**REQUIREMENT:**
An exact copy of the lines from the top of the data through the line with "font-weight: bold;" is what you should give, with no pictures in it.

::::::::

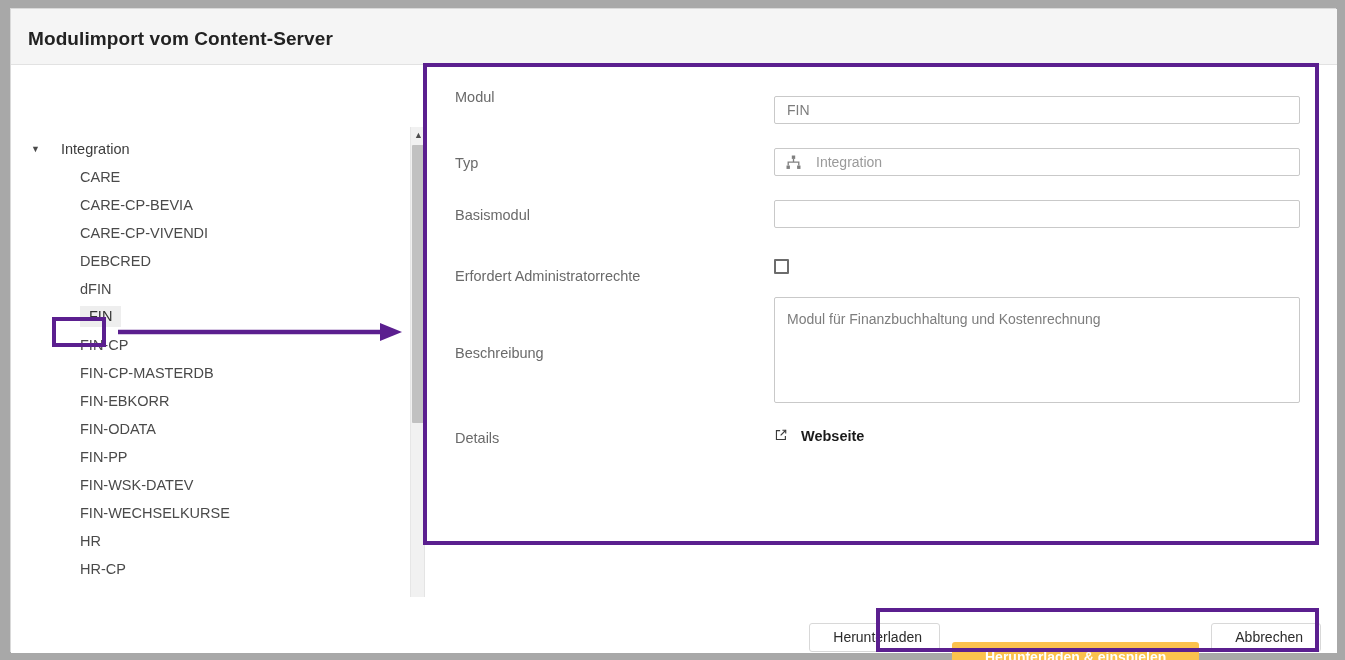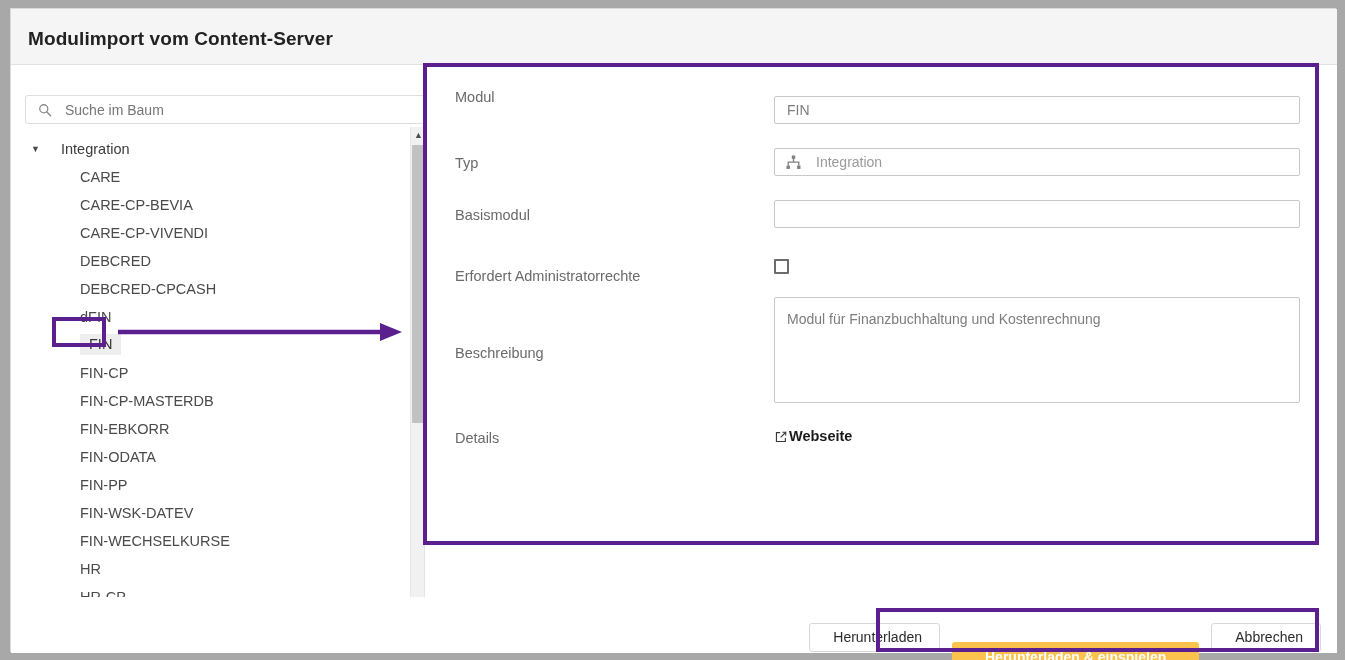--- a/index.html
+++ b/index.html
@@ -220,22 +220,22 @@
     color: #7d7d7d;
     padding: 11px 12px;
     resize: none;
     outline: none;
     line-height: 1.45;
   }
   #desc-textarea::placeholder { color: #8e8e8e; opacity: 1; }
 
   #details-link {
     display: inline-flex;
-    align-items: flex-end;
-    gap: 1px;
+    align-items: flex-start;
+    gap: 13px;
     font-size: 14.5px;
     font-weight: bold;
     color: #1a1a1a;
     text-decoration: none;
     cursor: pointer;
     white-space: nowrap;
   }
   #external-link-icon { width: 14px; height: 14px; color: #444; }
 
   
@@ -305,50 +305,38 @@
 
 <div id="window-frame">
   <div id="window-body">
 
     <div id="title-bar">
       <div id="dialog-title">Modulimport vom Content-Server</div>
     </div>
 
     <div id="tree-panel">
 
-      <div id="search-box">
-        <span id="search-icon">
-          <svg viewBox="0 0 16 16" width="14" height="14" fill="none" stroke="#8a8a8a" stroke-width="1.5">
-            <circle cx="6.6" cy="6.6" r="4.6"></circle>
-            <line x1="10.2" y1="10.2" x2="14.5" y2="14.5" stroke-linecap="round"></line>
-          </svg>
-        </span>
-        <input id="search-input" type="text" placeholder="Suche im Baum" style="">
-      </div>
 
       <div id="tree-scroll">
         <div class="tree-node root">
           <span class="caret">▼</span>
           <span class="label">Integration</span>
         </div>
 
         <div class="tree-node child">
           <span class="label">CARE</span>
         </div>
         <div class="tree-node child">
           <span class="label">CARE-CP-BEVIA</span>
         </div>
         <div class="tree-node child">
           <span class="label">CARE-CP-VIVENDI</span>
         </div>
         <div class="tree-node child">
           <span class="label">DEBCRED</span>
-        </div>
-        <div class="tree-node child">
-          <span class="label">DEBCRED-CPCASH</span>
         </div>
         <div class="tree-node child">
           <span class="label">dFIN</span>
         </div>
         <div class="tree-node child highlighted">
           <span class="label">FIN</span>
         </div>
         <div class="tree-node child">
           <span class="label">FIN-CP</span>
         </div>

::::::::

**OUTPUT FOR THIS TASK:**
--- a/index.html
+++ b/index.html
@@ -220,22 +220,22 @@
     color: #7d7d7d;
     padding: 11px 12px;
     resize: none;
     outline: none;
     line-height: 1.45;
   }
   #desc-textarea::placeholder { color: #8e8e8e; opacity: 1; }
 
   #details-link {
     display: inline-flex;
-    align-items: flex-end;
-    gap: 1px;
+    align-items: flex-start;
+    gap: 13px;
     font-size: 14.5px;
     font-weight: bold;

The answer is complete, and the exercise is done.